DATASET CONTENT —
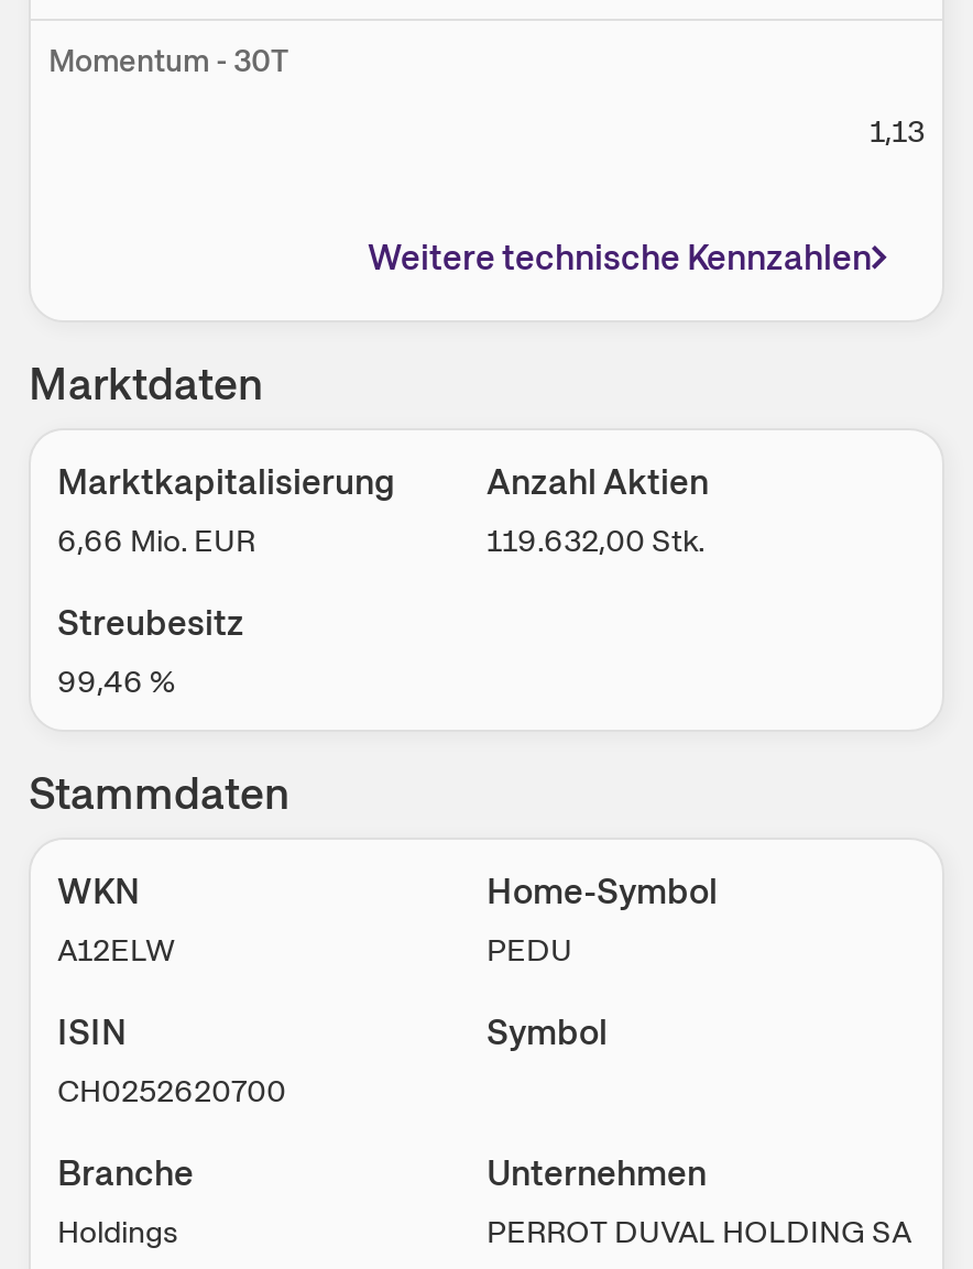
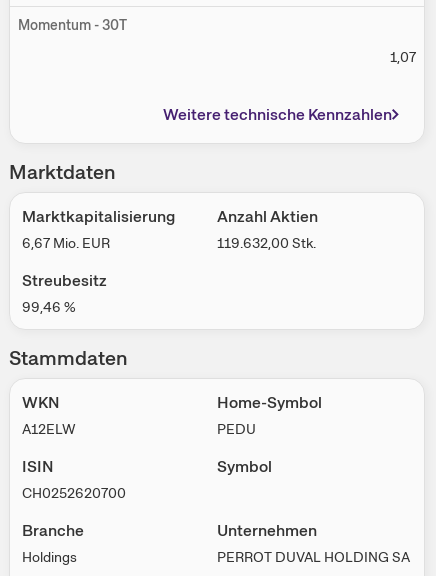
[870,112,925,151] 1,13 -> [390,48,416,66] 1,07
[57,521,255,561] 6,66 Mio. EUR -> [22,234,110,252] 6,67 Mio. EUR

--

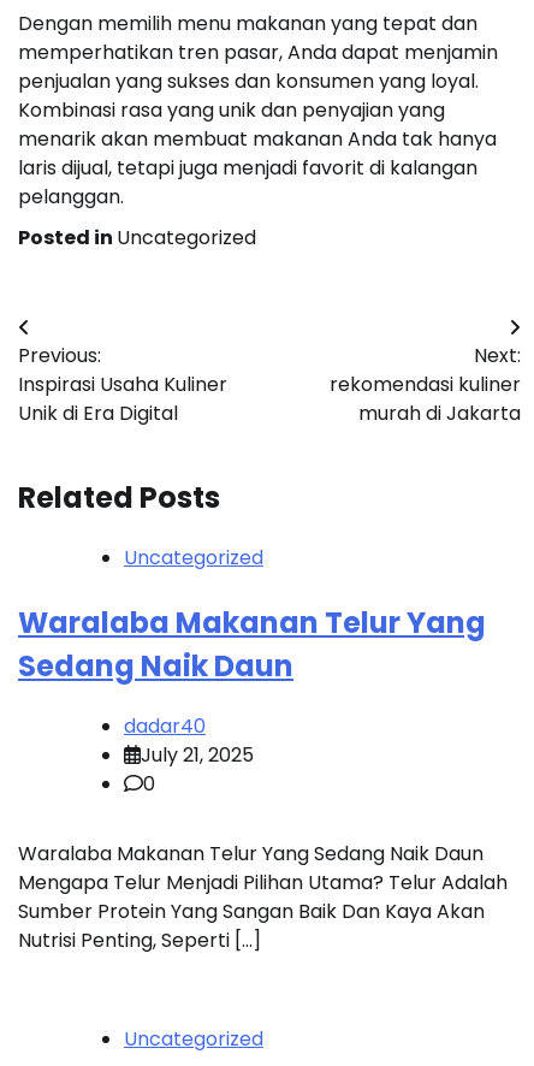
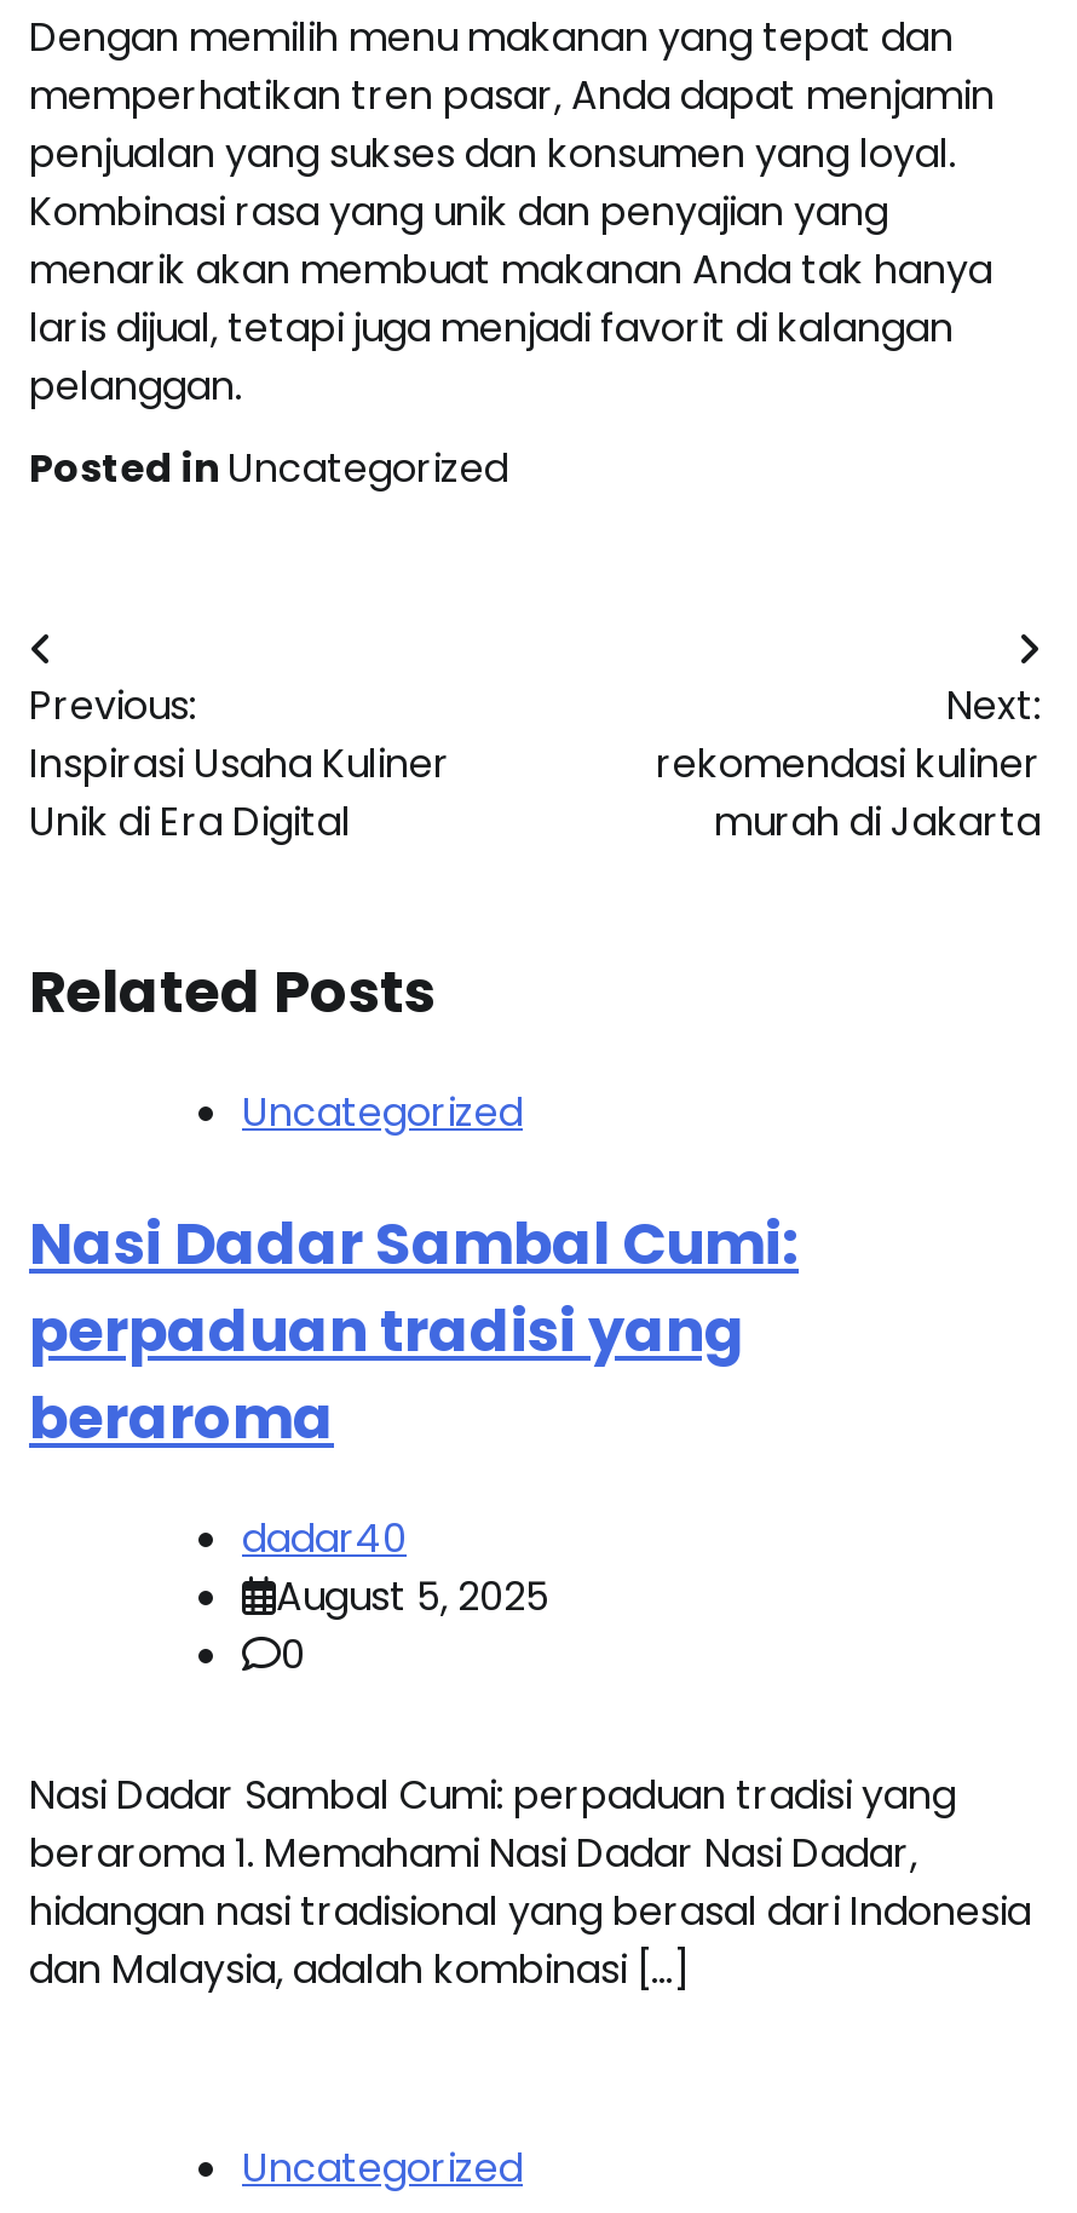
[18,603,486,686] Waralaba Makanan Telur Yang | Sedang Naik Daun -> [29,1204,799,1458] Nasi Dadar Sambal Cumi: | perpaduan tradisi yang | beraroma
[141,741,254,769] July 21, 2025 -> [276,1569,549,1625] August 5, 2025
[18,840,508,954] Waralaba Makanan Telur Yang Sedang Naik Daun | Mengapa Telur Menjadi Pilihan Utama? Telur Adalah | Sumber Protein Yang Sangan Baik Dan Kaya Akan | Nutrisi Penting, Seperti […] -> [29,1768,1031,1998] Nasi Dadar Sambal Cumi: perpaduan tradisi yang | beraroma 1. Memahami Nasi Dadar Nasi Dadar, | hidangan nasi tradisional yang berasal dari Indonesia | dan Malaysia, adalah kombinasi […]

EXERCISE AIM —
Tally up the lines of the listing containing the word "beraroma". Give only the total.

SOLUTION FOR THIS EXERCISE —
2